RECORDS SHOWN:

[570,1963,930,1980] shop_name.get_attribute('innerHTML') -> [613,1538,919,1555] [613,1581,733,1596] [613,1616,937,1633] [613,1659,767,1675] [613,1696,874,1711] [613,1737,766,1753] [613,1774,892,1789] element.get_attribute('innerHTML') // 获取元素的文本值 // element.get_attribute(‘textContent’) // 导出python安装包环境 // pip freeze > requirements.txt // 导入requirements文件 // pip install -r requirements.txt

--

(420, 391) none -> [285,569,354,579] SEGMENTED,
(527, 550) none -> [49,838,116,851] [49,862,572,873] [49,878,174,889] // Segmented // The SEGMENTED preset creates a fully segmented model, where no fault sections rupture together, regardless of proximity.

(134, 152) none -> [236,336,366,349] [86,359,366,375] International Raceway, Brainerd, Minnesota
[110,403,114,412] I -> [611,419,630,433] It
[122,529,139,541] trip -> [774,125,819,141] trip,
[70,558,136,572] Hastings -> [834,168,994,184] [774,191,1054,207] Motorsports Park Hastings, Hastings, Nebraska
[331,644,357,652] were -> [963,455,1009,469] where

PROBLEM: In the entries above, one line contains "(134, 152) none" and another contains "[331,644,357,652] were ->". Reproduce exactly those two lines and the lines between them, nothing else.

COMPLETED EXERCISE:
(134, 152) none -> [236,336,366,349] [86,359,366,375] International Raceway, Brainerd, Minnesota
[110,403,114,412] I -> [611,419,630,433] It
[122,529,139,541] trip -> [774,125,819,141] trip,
[70,558,136,572] Hastings -> [834,168,994,184] [774,191,1054,207] Motorsports Park Hastings, Hastings, Nebraska
[331,644,357,652] were -> [963,455,1009,469] where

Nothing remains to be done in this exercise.